Missouri lawmakers are renewing their approach to election security and integrity ahead of the next legislative session.
The Missouri House of Representatives Elections and Elected Officials Committee held a hearing Tuesday morning to discuss election security and initiative petition reform.
After 28 bills came out of the committee last session, only one of them — HB 685 — made it past the state Senate and onto the governor's desk.
Committee Chairman Dan Shaul, R-Imperial, said he wants to use the interim to prepare policy and hit the ground running when the next legislative session starts in January.
"In my eyes, it's very disappointing that no more action took place on the east wing," Shaul said.
Many election topics, such as voter ID requirements, paper ballots and recall of county commissioners, were left on the table last session, Shaul said, so he wants to revisit those areas and accomplish more next session.
Over the course of more than three hours, the committee heard testimony from citizens, organizations, a state representative, a county clerk and a representative from the Missouri Secretary of State's Office.
The hearing was split into two topics: election integrity and initiative petition reforms.
The overwhelming majority of interest among lawmakers and the public was focused on election integrity in the state, particularly how Missouri safeguards against hacking or fraud in elections.
Shaul said the state ran elections well in 2020.
"I feel very good about how the Missouri elections were handled last year — I think the Secretary of State's Office did very good," Shaul said. "What I think we have to worry about now is the perception of the trustworthiness of it. I believe they were fair and transparent. Now we have to make sure we work on the trustworthy side to make sure people believe the results of what we have."
Committee Democrats said some of the rhetoric surrounding election security is meant to sow fear among voters, which can lead to greater distrust of the election system.
Missouri is a paper ballot state, meaning the state certification of election results is based on paper ballot totals, not totals calculated by electronic election machines as seen in some other states, Greene County Clerk Shane Schoeller testified.
State Rep. Ann Kelley, R-Lamar, was invited to speak to the committee about a recent symposium she attended on cybersecurity, sponsored by MyPillow CEO and conservative activist Mike Lindell.

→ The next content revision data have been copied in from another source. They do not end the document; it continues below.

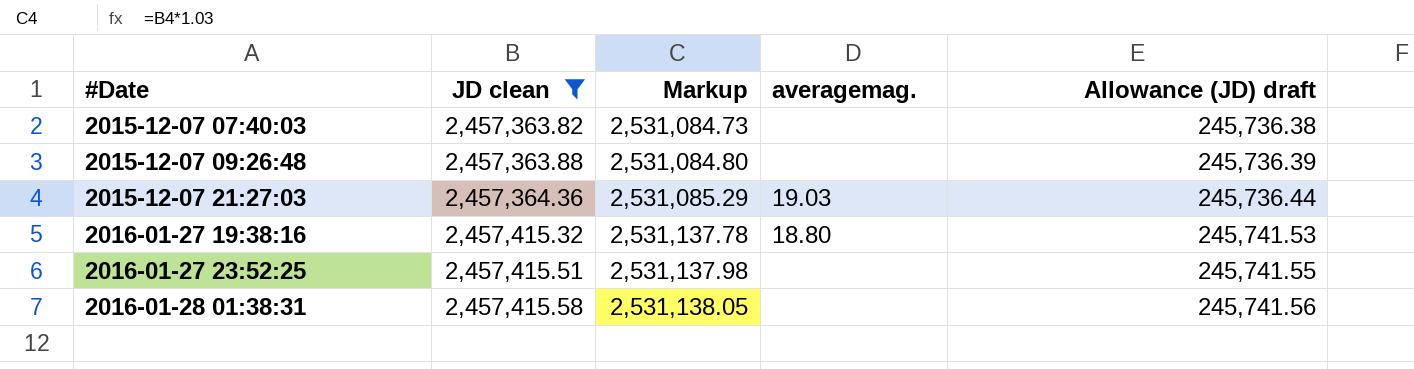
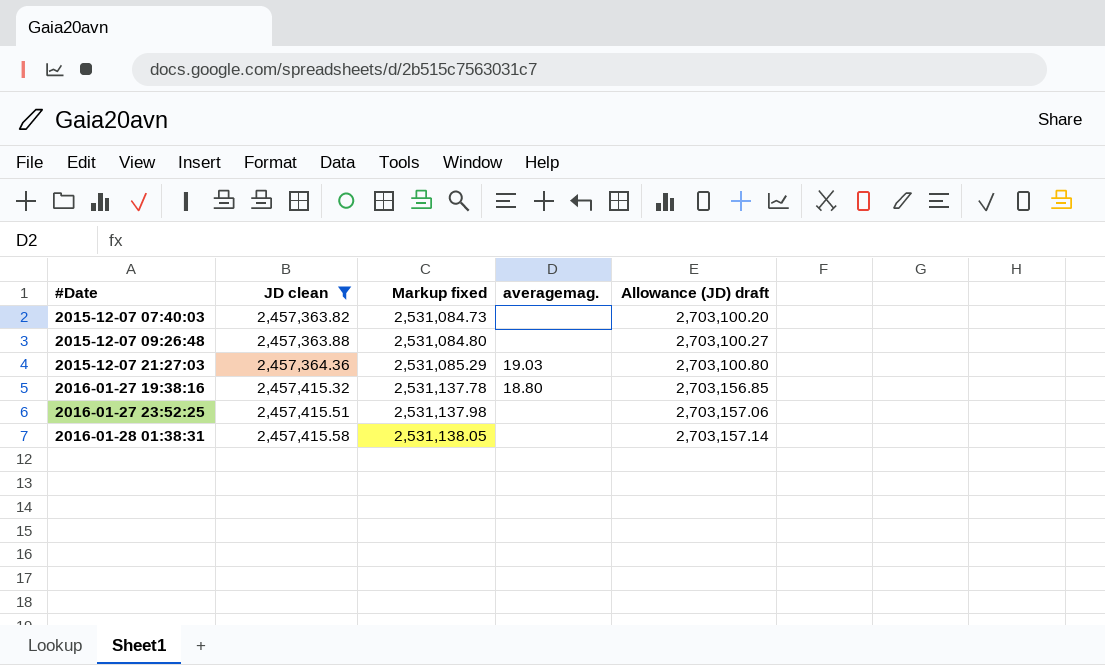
column name: Markup -> Markup fixed
column Allowance (JD) draft | formula: [JD clean] * 0.1 -> [JD clean] * 1.1

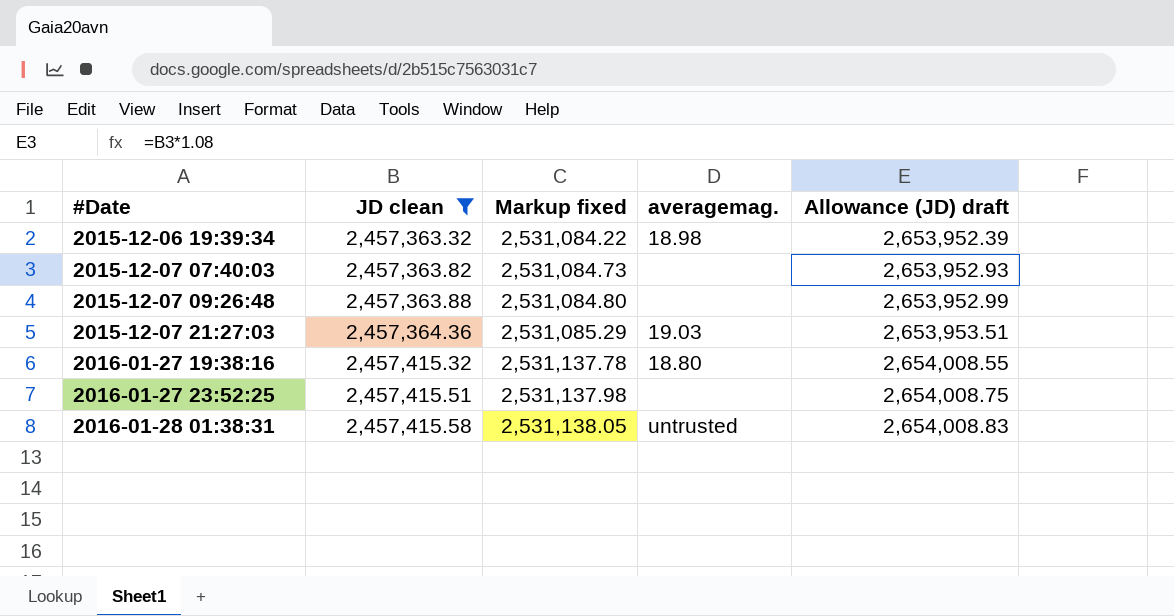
column Allowance (JD) draft | formula: [JD clean] * 1.1 -> [JD clean] * 1.08
row 2015-12-06 19:39:34: none -> 2,457,363.32 | 2,531,084.22 | 18.98 | 2,653,952.39
2016-01-28 01:38:31 | averagemag.: none -> untrusted

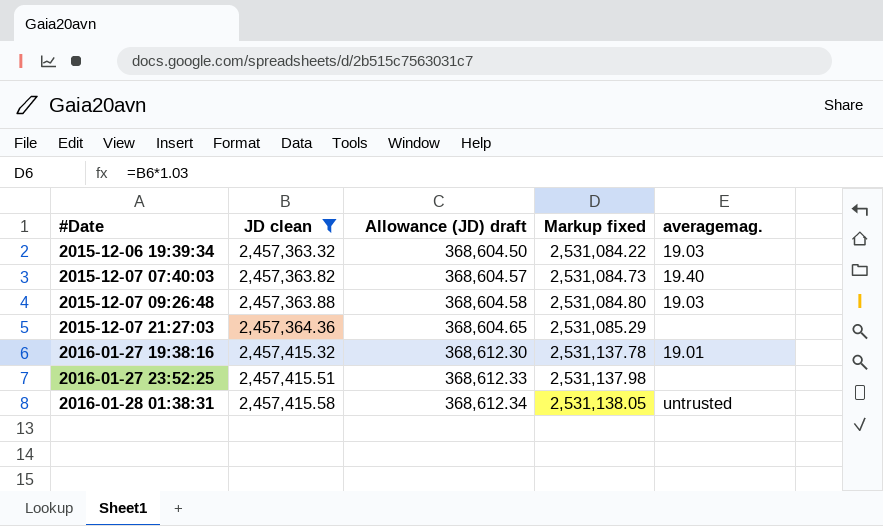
column Allowance (JD) draft | formula: [JD clean] * 1.08 -> [JD clean] * 0.15
column Allowance (JD) draft | position: 5 -> 3
2015-12-06 19:39:34 | averagemag.: 18.98 -> 19.03
2015-12-07 07:40:03 | averagemag.: none -> 19.40
2015-12-07 09:26:48 | averagemag.: none -> 19.03
2015-12-07 21:27:03 | averagemag.: 19.03 -> none
2016-01-27 19:38:16 | averagemag.: 18.80 -> 19.01

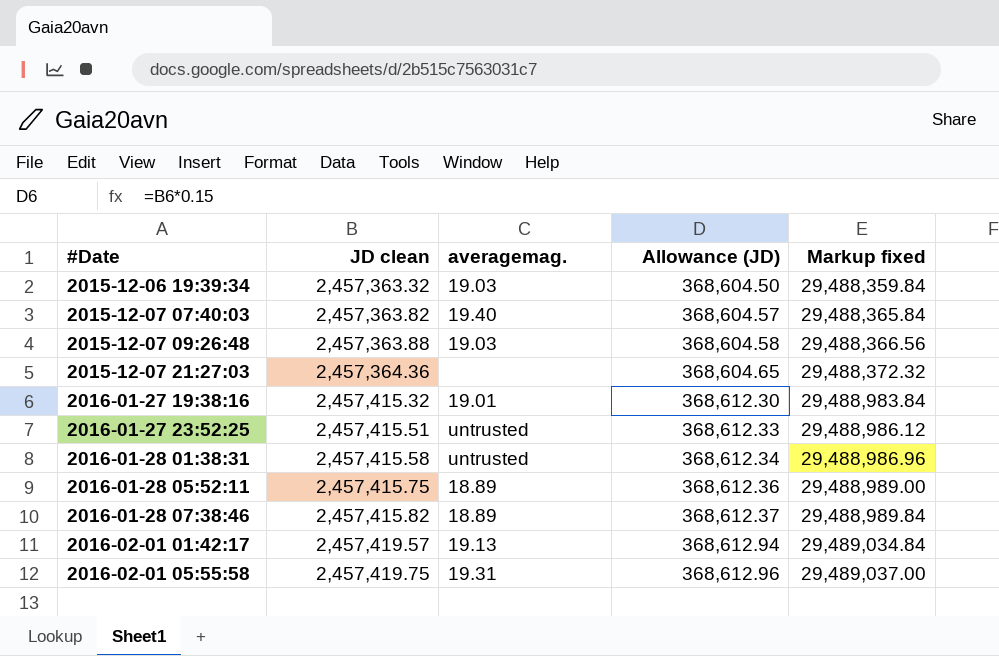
filter: JD clean <= 2,457,415.58 -> none
column averagemag. | position: 5 -> 3
column name: Allowance (JD) draft -> Allowance (JD)
column Markup fixed | formula: [JD clean] * 1.03 -> [JD clean] * 12
2016-01-27 23:52:25 | averagemag.: none -> untrusted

Kelley told the committee some of the key takeaways from the symposium include a need to strengthen perception of fair, free and safe elections in the state and that systems using flash drives and internet-connecting modems in voting machines leave elections vulnerable.
Committee vice chairman Peggy McGaugh, R-Carrollton, said no voting machines in Missouri's 114 counties have a modem, and every election in the state requires a hand count of ballots, which would turn up any discrepancies in the electronic totals.
McGaugh served 32 years as the Carroll County clerk before being elected to the House in 2018.
Schoeller told the committee that electronic voting machines are only used to provide the unofficial election results on election night and the actual election results are certified two weeks after an election to allow time for the state's verification process.
That process, he said, involves matching paper ballots to the number of printed ballots and registered voters.
"I think it's worth saying, any election equipment that's electronic can be hacked into, that's why we don't certify off of that," Schoeller told the committee. "That can be compromised. We understand that. That's why we have all these processes in place after the election to verify."
There's also a chain of custody for ballots, Schoeller said, which is in place to ensure unaccounted ballots are not added without approval.
"We're going to trust but we're going to verify, and that's the motto of election authorities across the state," Schoeller said. "We're going to do everything we can to ensure that when we go before the verification board, we have everything we can present to them."
Trish Vincent, chief of staff for Missouri Secretary of State Jay Ashcroft, testified before the committee to discuss potential changes to legislation Ashcroft's office would like to see happen.
Vincent said Ashcroft supports stronger voter ID requirements, stronger ID requirements for absentee voting and a funding mechanism to ensure county clerks maintain clean voter rolls.
She said the Secretary of State's partnership with the Missouri Department of Revenue remains the top way Missourians register to vote.
The committee will meet next Sept. 14 to discuss photo ID requirements for voting.